## Problem to solve
Only these lines of the data below are wanted: the one with "[603,164,744,176] java.time.LocalDateTime ->", the one with "(259, 750) none -> (328, 917) //", and any lines between them, each repeated exactly.

=-=-=-=-=

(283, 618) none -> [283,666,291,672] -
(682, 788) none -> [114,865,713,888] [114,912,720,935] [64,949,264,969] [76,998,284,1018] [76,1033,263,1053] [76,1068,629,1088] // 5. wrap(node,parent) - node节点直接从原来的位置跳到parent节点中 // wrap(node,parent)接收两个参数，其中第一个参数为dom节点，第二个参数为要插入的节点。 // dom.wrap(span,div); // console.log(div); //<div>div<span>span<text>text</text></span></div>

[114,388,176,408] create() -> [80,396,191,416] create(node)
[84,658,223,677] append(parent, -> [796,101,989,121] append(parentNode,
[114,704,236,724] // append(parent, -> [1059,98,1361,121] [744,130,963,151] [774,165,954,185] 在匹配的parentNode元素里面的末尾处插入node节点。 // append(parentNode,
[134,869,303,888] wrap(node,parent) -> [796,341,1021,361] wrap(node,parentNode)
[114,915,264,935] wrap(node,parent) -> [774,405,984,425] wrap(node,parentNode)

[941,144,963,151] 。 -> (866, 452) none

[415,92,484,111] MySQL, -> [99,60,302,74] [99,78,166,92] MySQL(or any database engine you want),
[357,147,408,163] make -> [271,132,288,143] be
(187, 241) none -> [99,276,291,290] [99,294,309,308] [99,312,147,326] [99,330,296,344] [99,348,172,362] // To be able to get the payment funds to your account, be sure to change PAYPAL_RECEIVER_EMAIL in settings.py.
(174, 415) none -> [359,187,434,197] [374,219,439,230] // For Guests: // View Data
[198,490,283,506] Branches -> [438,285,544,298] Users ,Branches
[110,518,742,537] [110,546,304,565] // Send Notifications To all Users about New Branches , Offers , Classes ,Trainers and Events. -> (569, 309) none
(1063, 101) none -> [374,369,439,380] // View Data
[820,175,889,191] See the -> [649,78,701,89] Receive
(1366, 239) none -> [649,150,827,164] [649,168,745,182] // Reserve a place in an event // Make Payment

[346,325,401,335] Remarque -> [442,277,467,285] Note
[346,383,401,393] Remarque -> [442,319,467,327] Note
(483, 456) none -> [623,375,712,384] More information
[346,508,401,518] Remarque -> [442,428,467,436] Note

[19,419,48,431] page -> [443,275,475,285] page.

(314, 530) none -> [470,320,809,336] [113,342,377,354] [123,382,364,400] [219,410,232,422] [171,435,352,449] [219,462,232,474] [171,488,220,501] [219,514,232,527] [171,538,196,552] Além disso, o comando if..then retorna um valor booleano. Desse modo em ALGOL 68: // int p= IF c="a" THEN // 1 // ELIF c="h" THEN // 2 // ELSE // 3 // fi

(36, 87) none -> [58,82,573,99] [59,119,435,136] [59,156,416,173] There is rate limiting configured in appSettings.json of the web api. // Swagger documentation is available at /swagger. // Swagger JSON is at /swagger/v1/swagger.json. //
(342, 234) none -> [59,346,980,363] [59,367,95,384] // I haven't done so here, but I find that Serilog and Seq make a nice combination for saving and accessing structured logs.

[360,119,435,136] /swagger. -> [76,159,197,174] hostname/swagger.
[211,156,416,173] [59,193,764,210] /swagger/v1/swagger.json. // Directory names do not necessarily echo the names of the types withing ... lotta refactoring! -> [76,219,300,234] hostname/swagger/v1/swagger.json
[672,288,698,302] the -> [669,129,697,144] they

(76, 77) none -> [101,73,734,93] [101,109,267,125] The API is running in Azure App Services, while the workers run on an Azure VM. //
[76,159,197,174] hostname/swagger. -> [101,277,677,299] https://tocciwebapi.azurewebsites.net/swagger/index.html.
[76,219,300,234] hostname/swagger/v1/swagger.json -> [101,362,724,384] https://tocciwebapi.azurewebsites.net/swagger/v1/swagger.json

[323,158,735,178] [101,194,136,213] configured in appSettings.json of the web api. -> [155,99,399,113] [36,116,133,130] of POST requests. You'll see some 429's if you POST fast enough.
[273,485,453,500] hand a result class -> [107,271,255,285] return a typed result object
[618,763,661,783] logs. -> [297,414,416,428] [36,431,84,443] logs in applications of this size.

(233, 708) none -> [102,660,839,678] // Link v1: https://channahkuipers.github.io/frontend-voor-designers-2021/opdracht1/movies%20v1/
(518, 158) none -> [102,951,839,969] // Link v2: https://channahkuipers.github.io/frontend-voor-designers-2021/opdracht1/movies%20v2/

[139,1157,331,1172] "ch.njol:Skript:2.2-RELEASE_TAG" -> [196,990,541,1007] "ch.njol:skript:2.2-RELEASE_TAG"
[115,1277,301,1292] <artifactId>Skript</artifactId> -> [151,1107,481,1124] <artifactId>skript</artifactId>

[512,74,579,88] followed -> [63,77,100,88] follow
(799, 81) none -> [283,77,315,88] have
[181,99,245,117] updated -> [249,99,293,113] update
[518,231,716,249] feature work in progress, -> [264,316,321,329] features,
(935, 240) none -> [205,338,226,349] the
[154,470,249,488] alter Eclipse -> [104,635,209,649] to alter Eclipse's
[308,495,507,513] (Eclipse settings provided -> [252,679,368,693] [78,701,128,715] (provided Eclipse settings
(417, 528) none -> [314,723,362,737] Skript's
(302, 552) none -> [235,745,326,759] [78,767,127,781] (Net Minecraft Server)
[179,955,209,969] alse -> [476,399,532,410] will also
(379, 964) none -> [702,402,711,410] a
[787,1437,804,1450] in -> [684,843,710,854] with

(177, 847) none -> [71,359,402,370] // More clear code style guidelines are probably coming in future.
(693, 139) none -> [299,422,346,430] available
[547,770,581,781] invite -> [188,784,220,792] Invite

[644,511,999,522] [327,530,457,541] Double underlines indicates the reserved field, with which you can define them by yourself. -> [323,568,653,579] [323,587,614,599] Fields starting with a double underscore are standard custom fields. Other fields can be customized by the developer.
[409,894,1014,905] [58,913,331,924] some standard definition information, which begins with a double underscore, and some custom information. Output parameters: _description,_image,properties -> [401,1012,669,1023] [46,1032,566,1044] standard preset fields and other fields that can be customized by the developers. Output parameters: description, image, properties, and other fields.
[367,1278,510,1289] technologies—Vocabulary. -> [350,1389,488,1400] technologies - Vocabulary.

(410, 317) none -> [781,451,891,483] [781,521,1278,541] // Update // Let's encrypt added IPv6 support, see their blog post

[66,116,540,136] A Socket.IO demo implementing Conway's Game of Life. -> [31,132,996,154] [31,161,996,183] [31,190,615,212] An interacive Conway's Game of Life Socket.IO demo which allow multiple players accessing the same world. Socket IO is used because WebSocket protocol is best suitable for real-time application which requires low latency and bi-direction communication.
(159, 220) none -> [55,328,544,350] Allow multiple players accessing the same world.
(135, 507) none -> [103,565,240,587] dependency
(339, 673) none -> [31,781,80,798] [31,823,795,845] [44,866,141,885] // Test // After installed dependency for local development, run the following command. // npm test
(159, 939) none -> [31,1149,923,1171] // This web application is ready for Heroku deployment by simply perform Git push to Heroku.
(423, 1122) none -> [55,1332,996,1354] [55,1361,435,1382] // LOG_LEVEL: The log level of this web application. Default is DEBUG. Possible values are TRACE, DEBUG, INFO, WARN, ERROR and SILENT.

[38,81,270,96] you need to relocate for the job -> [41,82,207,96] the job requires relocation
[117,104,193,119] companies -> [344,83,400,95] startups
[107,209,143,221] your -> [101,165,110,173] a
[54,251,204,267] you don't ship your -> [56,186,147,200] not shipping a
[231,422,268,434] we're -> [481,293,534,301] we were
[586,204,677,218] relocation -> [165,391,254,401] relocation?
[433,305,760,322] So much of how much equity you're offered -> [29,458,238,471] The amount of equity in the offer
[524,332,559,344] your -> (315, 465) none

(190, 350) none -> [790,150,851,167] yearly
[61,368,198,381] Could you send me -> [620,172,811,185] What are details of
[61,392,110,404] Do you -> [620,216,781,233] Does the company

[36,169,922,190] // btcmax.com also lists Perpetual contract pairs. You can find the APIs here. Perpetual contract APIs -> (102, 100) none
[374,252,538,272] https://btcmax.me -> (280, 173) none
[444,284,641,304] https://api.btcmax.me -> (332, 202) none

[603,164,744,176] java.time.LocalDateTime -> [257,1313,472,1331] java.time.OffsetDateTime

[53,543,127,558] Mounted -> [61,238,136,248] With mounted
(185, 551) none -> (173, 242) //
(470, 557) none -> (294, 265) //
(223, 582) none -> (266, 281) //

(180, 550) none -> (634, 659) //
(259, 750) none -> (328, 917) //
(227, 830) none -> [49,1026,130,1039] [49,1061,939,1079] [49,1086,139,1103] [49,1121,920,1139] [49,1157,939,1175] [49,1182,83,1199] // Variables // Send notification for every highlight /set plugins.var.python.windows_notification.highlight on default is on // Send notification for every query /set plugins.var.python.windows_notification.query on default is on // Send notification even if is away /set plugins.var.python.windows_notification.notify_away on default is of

=-=-=-=-=

## Written answer
[603,164,744,176] java.time.LocalDateTime -> [257,1313,472,1331] java.time.OffsetDateTime

[53,543,127,558] Mounted -> [61,238,136,248] With mounted
(185, 551) none -> (173, 242) //
(470, 557) none -> (294, 265) //
(223, 582) none -> (266, 281) //

(180, 550) none -> (634, 659) //
(259, 750) none -> (328, 917) //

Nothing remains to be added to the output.